**Task requirements**
For the entries below, the result should be an exact transcription of the lines from the one with "JACK: 20 x 31.66" up to and including the one with "total: 3365.06 -> 3652.89", and only those.

###

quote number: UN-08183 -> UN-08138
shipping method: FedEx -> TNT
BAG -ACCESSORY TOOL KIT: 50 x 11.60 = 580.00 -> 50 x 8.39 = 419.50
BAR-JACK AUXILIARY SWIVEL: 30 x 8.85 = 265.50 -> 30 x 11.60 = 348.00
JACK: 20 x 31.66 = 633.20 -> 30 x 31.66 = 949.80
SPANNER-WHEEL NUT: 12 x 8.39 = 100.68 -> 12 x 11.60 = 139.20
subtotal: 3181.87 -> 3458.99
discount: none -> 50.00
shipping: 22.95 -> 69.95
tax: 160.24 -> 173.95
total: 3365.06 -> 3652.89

###

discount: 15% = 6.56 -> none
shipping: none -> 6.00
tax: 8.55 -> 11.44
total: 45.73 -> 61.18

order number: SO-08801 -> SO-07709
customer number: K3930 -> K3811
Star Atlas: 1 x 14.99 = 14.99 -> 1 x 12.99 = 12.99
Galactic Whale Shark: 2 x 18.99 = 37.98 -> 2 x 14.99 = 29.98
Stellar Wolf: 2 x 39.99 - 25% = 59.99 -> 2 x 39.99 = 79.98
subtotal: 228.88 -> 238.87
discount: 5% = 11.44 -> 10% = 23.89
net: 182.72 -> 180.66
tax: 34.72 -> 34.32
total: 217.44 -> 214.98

###

**Problem solution**
JACK: 20 x 31.66 = 633.20 -> 30 x 31.66 = 949.80
SPANNER-WHEEL NUT: 12 x 8.39 = 100.68 -> 12 x 11.60 = 139.20
subtotal: 3181.87 -> 3458.99
discount: none -> 50.00
shipping: 22.95 -> 69.95
tax: 160.24 -> 173.95
total: 3365.06 -> 3652.89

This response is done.